_ACTIVITY:_ Wherever a line in the records below contains "Sleeve", copy that line.
-------- SUPPLIED ENTRIES
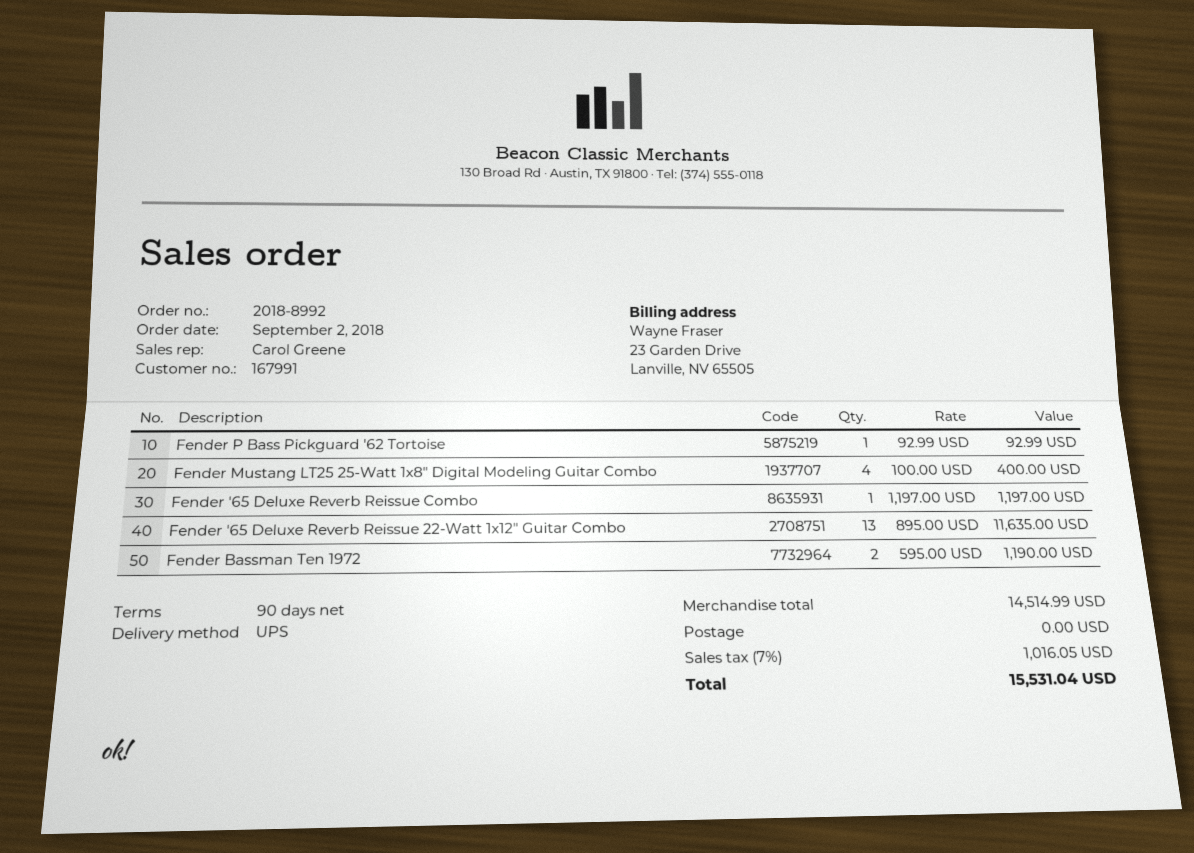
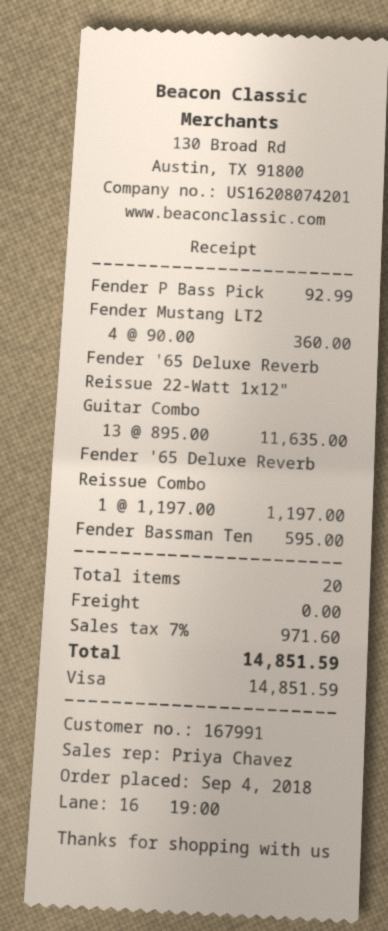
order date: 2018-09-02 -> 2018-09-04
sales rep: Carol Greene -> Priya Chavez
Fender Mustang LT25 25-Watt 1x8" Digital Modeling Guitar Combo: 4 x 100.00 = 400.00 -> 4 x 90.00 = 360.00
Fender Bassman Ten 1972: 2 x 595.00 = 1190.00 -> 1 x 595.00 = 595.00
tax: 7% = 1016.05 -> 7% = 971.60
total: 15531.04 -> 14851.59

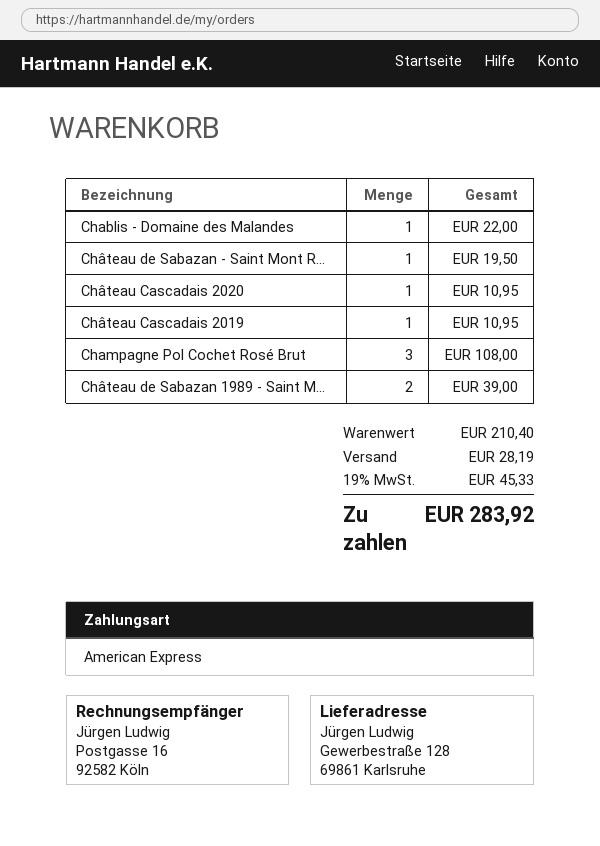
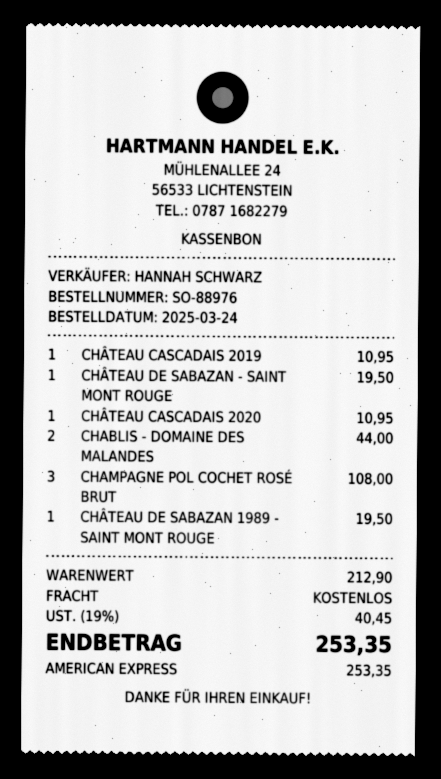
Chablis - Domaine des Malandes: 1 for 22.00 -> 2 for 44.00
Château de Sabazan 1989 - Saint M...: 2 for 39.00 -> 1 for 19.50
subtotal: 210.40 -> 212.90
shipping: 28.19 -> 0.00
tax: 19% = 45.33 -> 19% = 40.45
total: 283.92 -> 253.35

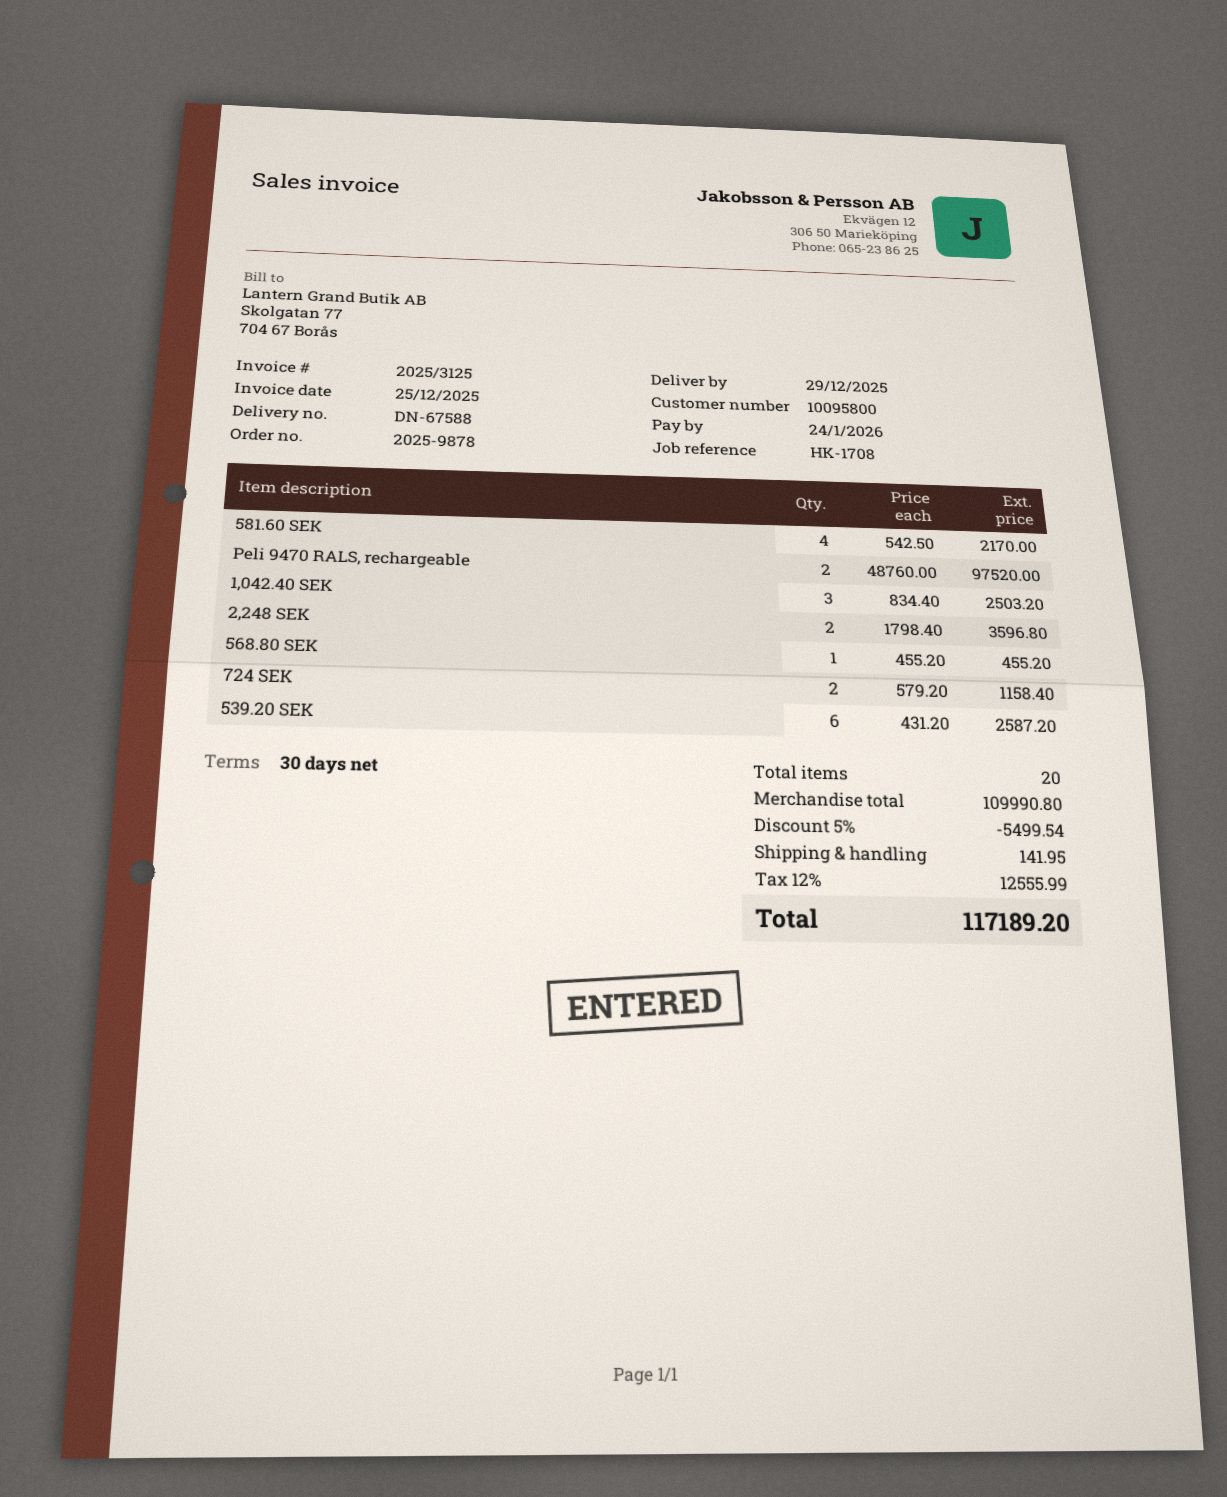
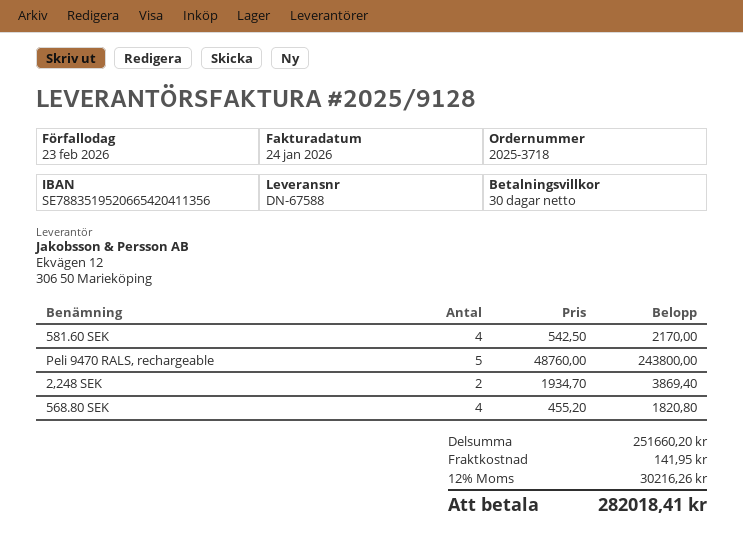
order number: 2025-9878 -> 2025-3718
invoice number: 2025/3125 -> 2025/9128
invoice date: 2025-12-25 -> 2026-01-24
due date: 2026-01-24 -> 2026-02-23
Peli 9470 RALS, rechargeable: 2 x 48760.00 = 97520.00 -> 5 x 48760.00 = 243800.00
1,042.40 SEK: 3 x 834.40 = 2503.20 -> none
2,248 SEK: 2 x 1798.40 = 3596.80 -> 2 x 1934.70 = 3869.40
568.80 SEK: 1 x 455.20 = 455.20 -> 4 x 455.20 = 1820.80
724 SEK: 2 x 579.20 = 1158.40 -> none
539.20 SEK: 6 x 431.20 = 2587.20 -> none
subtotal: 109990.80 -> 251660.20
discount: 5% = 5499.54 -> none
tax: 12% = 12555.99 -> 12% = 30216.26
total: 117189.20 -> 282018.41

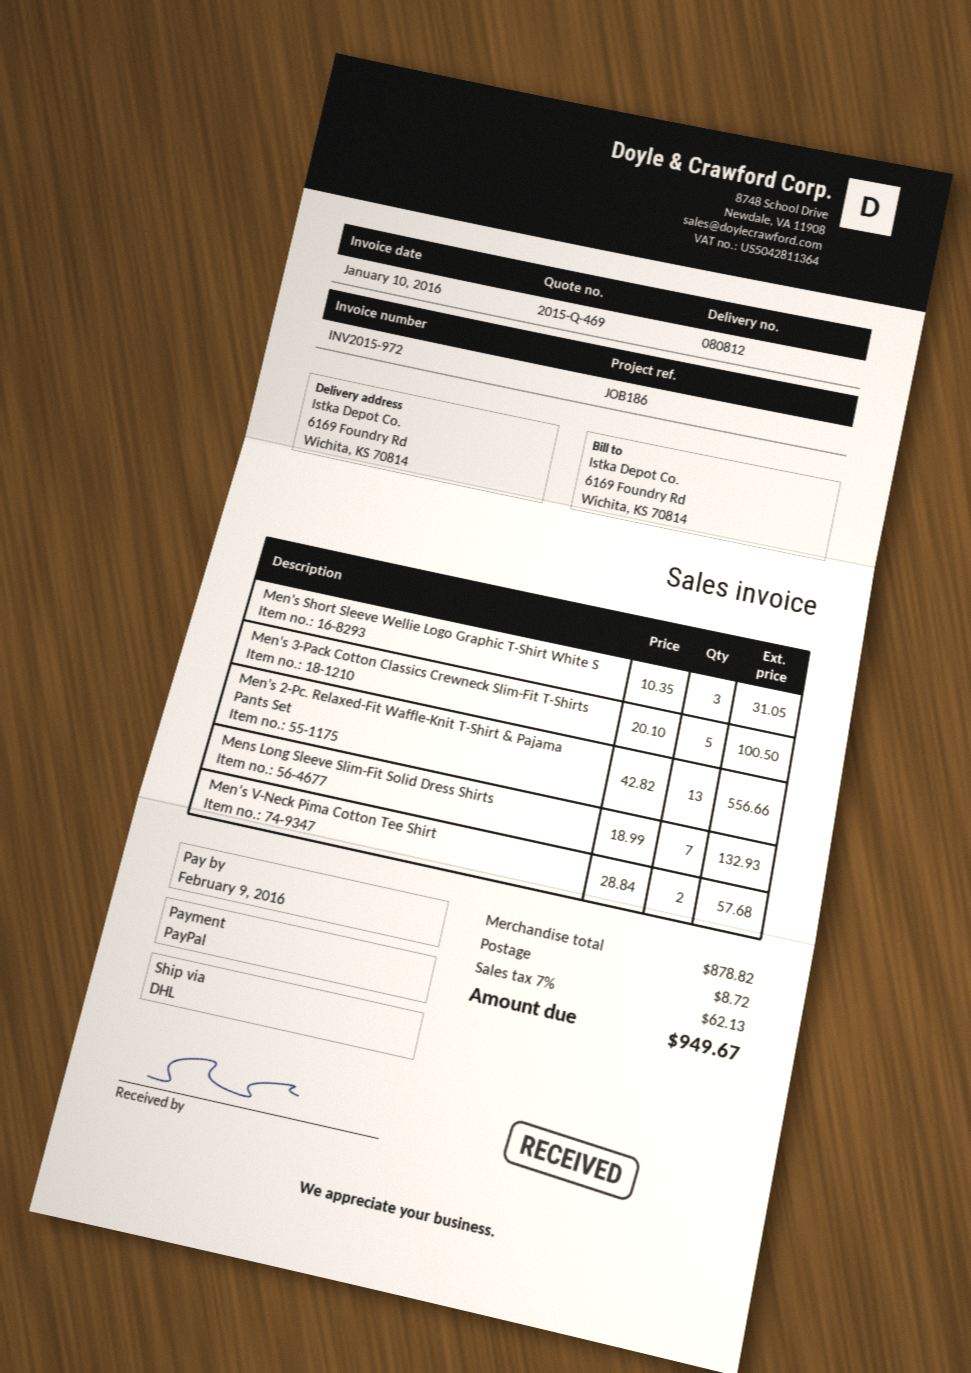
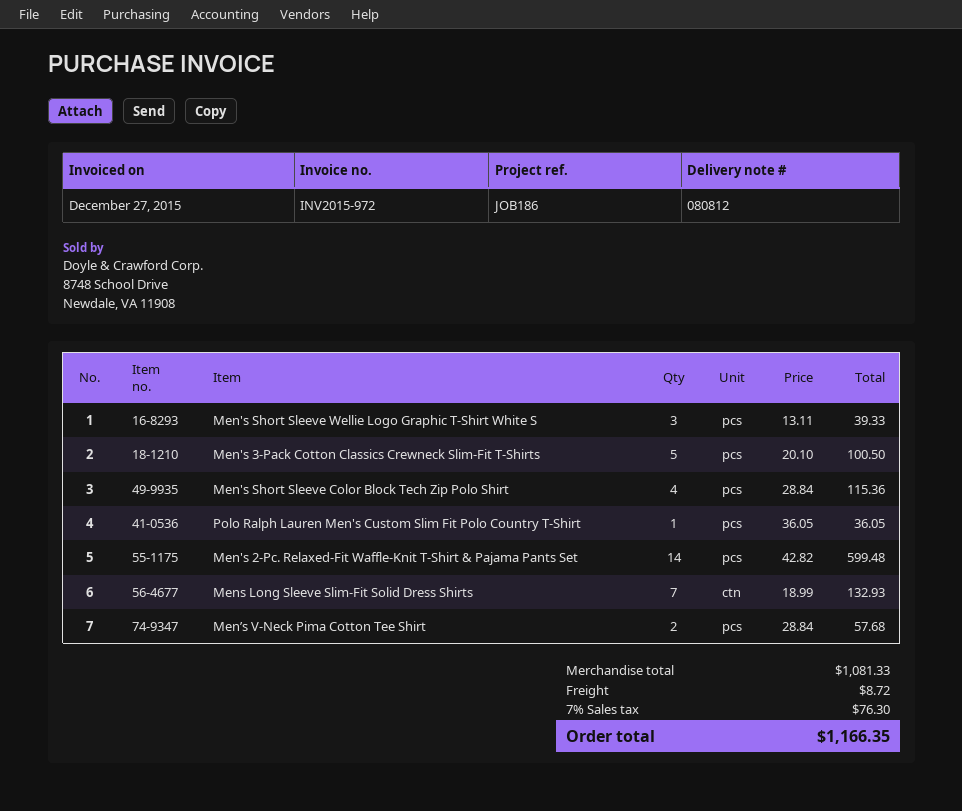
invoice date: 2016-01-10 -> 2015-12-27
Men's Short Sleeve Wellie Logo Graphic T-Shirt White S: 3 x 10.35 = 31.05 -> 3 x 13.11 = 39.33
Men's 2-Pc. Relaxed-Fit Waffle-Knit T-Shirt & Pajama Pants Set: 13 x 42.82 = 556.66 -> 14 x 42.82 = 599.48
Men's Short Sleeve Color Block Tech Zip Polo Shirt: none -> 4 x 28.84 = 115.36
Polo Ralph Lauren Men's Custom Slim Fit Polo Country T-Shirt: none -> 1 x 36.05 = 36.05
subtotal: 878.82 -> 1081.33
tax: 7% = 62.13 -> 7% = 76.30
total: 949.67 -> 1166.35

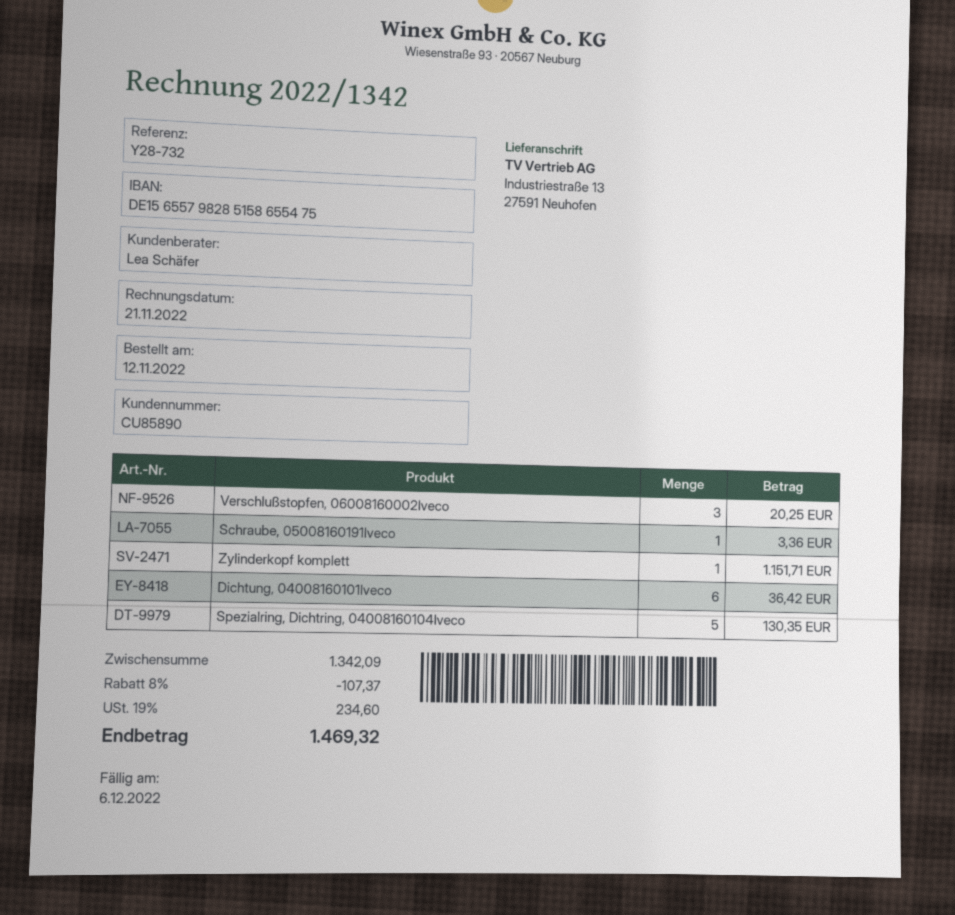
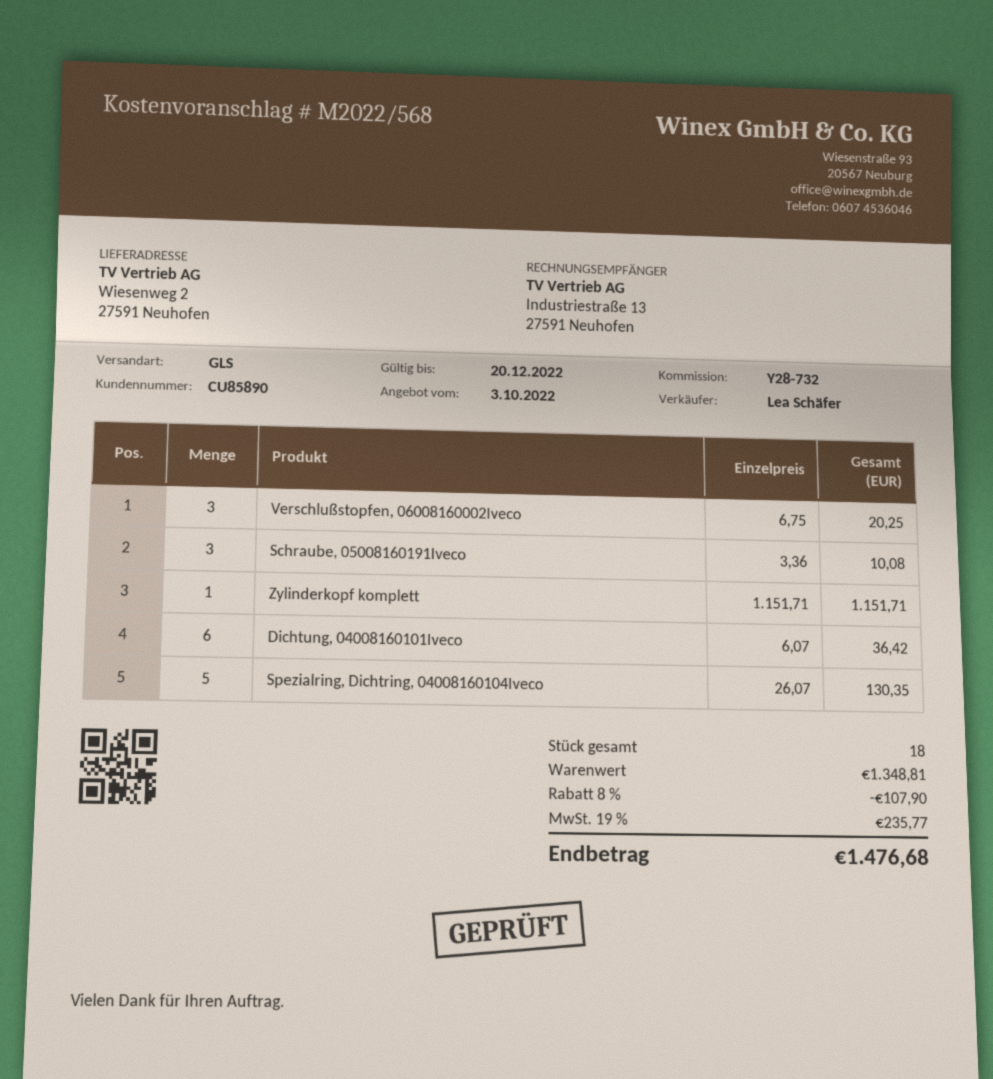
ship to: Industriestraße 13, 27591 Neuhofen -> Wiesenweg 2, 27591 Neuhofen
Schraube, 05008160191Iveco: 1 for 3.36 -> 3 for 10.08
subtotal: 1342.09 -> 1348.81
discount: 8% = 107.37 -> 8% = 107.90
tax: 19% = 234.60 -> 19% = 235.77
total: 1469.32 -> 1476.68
----------------
_ANSWER BOX:_
Men's Short Sleeve Wellie Logo Graphic T-Shirt White S: 3 x 10.35 = 31.05 -> 3 x 13.11 = 39.33
Men's Short Sleeve Color Block Tech Zip Polo Shirt: none -> 4 x 28.84 = 115.36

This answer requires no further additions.